#### Problem
Send back the records exactly as written, with no images.

──────

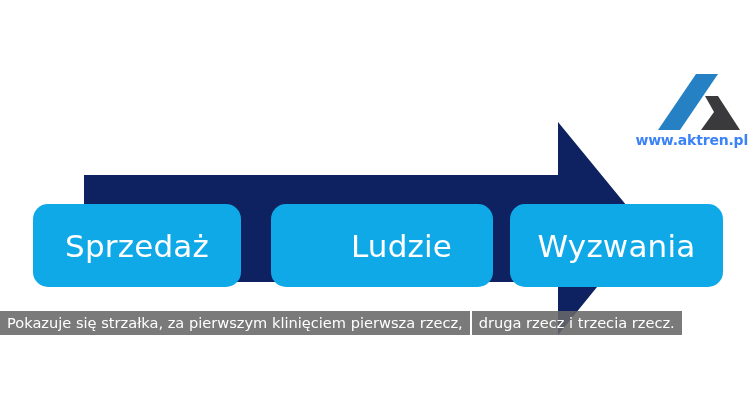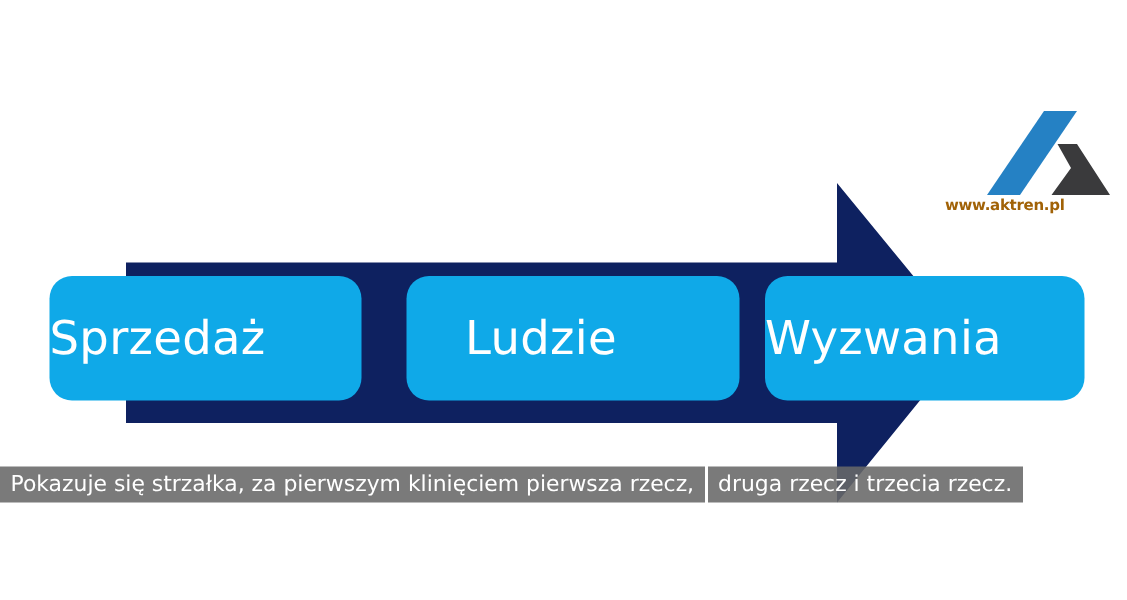--- a/index.html
+++ b/index.html
@@ -28,8 +28,8 @@
   .logo-mark{position:absolute;left:28px;top:0;width:82px;height:56px;}
   .logo-url{
     position:absolute;left:0;top:58px;width:118px;
-    text-align:left;
-    font-size:10px;font-weight:bold;color:#a16207;
+    text-align:right;
+    font-size:14px;font-weight:bold;color:#3b82f6;
     letter-spacing:-0.2px;white-space:nowrap;
   }
 

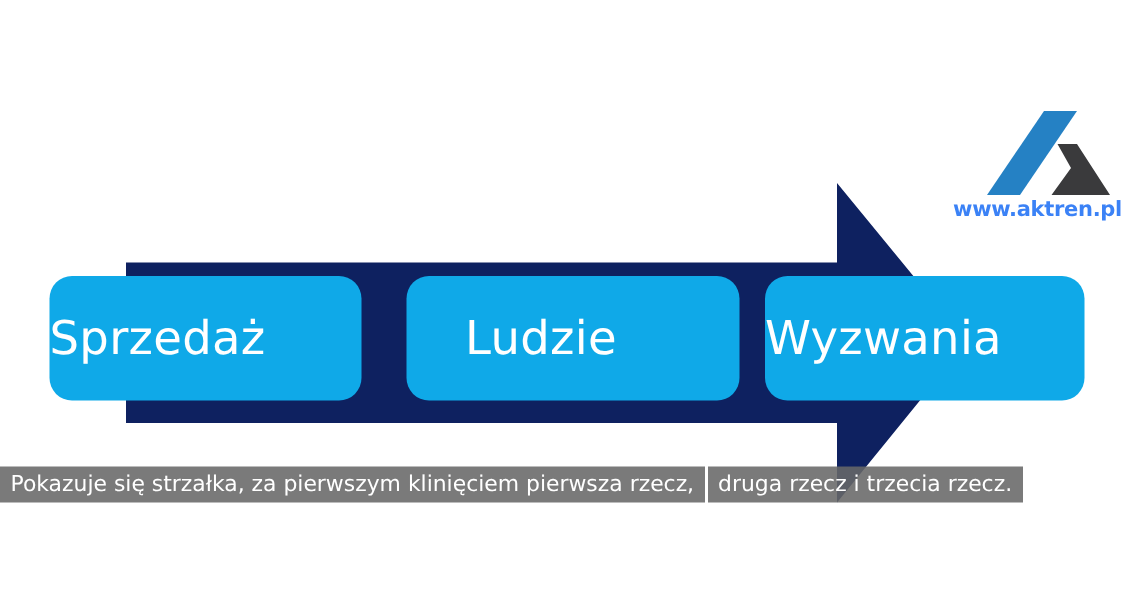--- a/index.html
+++ b/index.html
@@ -38,9 +38,9 @@
 
   
   .box{
-    position:absolute;top:184px;height:83px;
+    position:absolute;top:204px;height:83px;
     background:#0fa9e8;border-radius:15px;
-    display:flex;align-items:center;justify-content:flex-start;
+    display:flex;align-items:center;justify-content:center;
   }
   .box-label{
     color:#ffffff;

──────

#### Exercise result
--- a/index.html
+++ b/index.html
@@ -28,8 +28,8 @@
   .logo-mark{position:absolute;left:28px;top:0;width:82px;height:56px;}
   .logo-url{
     position:absolute;left:0;top:58px;width:118px;
-    text-align:left;
-    font-size:10px;font-weight:bold;color:#a16207;
+    text-align:right;
+    font-size:14px;font-weight:bold;color:#3b82f6;
     letter-spacing:-0.2px;white-space:nowrap;
   }
 

--- a/index.html
+++ b/index.html
@@ -38,9 +38,9 @@
 
   
   .box{
-    position:absolute;top:184px;height:83px;
+    position:absolute;top:204px;height:83px;
     background:#0fa9e8;border-radius:15px;
-    display:flex;align-items:center;justify-content:flex-start;
+    display:flex;align-items:center;justify-content:center;
   }
   .box-label{
     color:#ffffff;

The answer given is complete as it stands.